El exdirectivo del supervisor ha respondido así al ser preguntado por la fiscal del caso, Carmen Laúna, acerca de la postura de Casaus en todo este proceso de fusión de las siete cajas; especialmente después de que ayer el también exdirector de este departamento, Pedro González, leyera durante su testifical un correo que le remitió Casaus en julio de 2010 en el que le informaba acerca de su reunión con el entonces gobernador del Banco de España, Miguel Ángel Fernández Ordóñez. En la misma, no solo le transmitió un mensaje de "tranquilidad" en lo que respecta al proceso de SIP que se estaba llevando a cabo sino que también le explicó que este proceso de fusión era necesario para garantizar la viabilidad de las entidades.

En su turno ante el tribunal que conforman los magistrados de la Sección Cuarta de la Sala de lo Penal, Comín ha elogiado la labor de inspección de Casaus pero ha trazado una clara línea divisoria entre lo que son los informes de seguimiento del supervisor con lo que ha calificado de "opiniones" que plasmó en unos correos electrónicos que envió al entonces jefe del grupo, Javier del Río y al jefe del departamento, Pedro González. Los mismos los ha definido como un "ejercicio de estrés interno" con estimaciones que se hacen de forma "muy básica" y que suelen incluir necesidades de saneamiento superiores a las reales. 

"Estamos hablando más de una opinión que de un trabajo riguroso", ha sentenciado Comín sobre las estimaciones de saneamientos de Casaus y que cifró en 8.000 millones de euros en el caso de Caja Madrid -entidad en la que estaba destinado- y de 16.000 millones para el conjunto del SIP. Para Comín, estas advertencias que trasladó a sus superiores en diferentes comunicaciones internas eran "de alto nivel" pero no pasaban de "cálculos muy básicos que no tenían calidad suficiente para ser tenidos en cuenta en lo que podía ser una pérdida esperada". 

De esta manera, Comín se pronuncia en términos muy similares a los empelados por su antecesor ante el tribunal, Pedro González, en lo que respecta al visto bueno que dio el inspector a los informes de seguimiento que elaborara el grupo encargado de controlar el cumplimiento del plan de integración.
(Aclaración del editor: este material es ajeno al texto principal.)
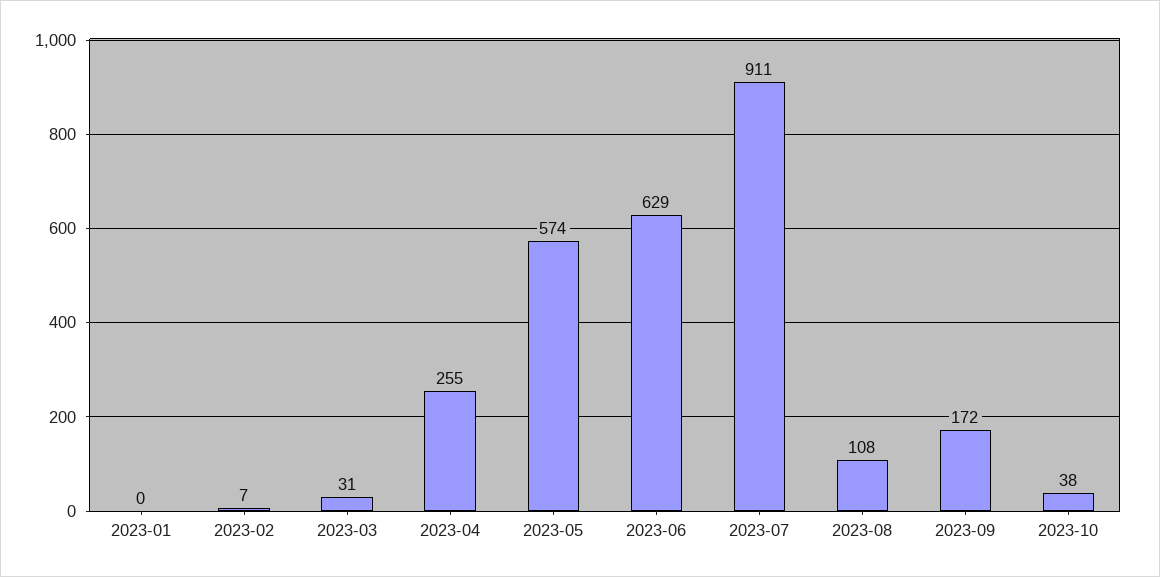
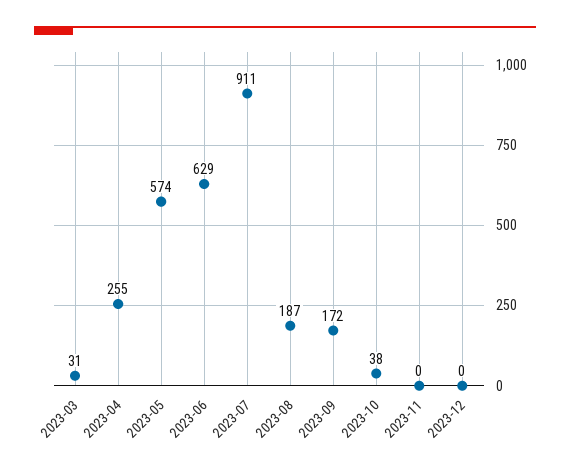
2023-01: 0 -> none
2023-02: 7 -> none
2023-08: 108 -> 187
2023-11: none -> 0
2023-12: none -> 0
Comín también se ha pronunciado acerca de uno de los puntos más destacados de la declaración de Casaus. En concreto ha respondido a la versión que prestó el inspector en sede judicial en la que dijo que Comín le sugirió que suavizara su informe de seguimiento de marzo de 2011 y que no incluyera su previsión de falta de saneamientos que cifró entre 8.000 y 10.000 millones de euros.
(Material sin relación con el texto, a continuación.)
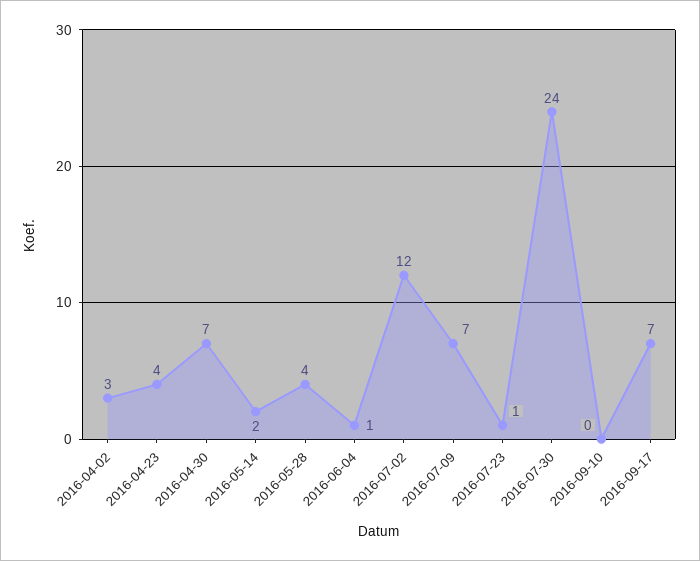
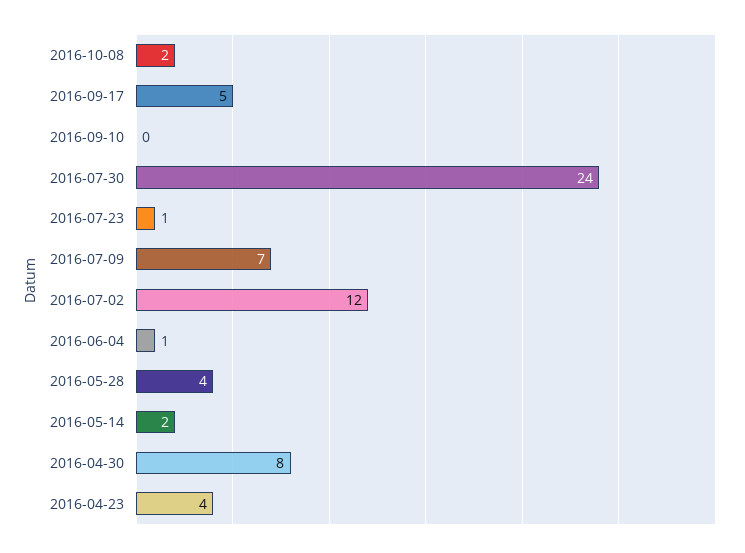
2016-04-02: 3 -> none
2016-04-30: 7 -> 8
2016-09-17: 7 -> 5
2016-10-08: none -> 2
Dos opciones: o salida a bolsa o nacionalización

"Ese párrafo incluía su opinión", se ha limitado a decir Comín rechazando que estuviera detrás de la 'orden' que recibió Casaus acerca de que "pusieran una cosa que no comprometiera mucho" a Bankia; máxime teniendo en cuenta que faltaban apenas unos meses para que se hiciera efectiva la salida a bolsa de la entidad, y por la que se sientan en el banquillo de los acusados hasta 34 personas (incluidas Bankia, BFA y Deloitte) por delitos de fraude de inversores y falsedad contable.

Preguntado precisamente por la salida a bolsa, Comín ha confesado que la principal preocupación del supervisor era que este proceso -que Rato achacó a órdenes del Gobierno de José Luis Rodríguez Zapatero- se estaba produciendo "en unas circunstancias muy difíciles" y al final implicaba poner a Bankia "entre la espalda y la pared"; esto es: o debutaba en el parquet o se nacionalizaba, lo que hizo que las siete cajas que integraban el banco acabaran por perder mucho poder negociador. Es más, Comín ha expresado el interés por parte de los inspectores de que el precio reflejara el valor real de la entidad puesto que la operación se produjo en plena crisis económica y eso hacía, según sus estimaciones, que los inversores se pudieran aprovechar de la situación y bajar el precio “de manera excesiva”.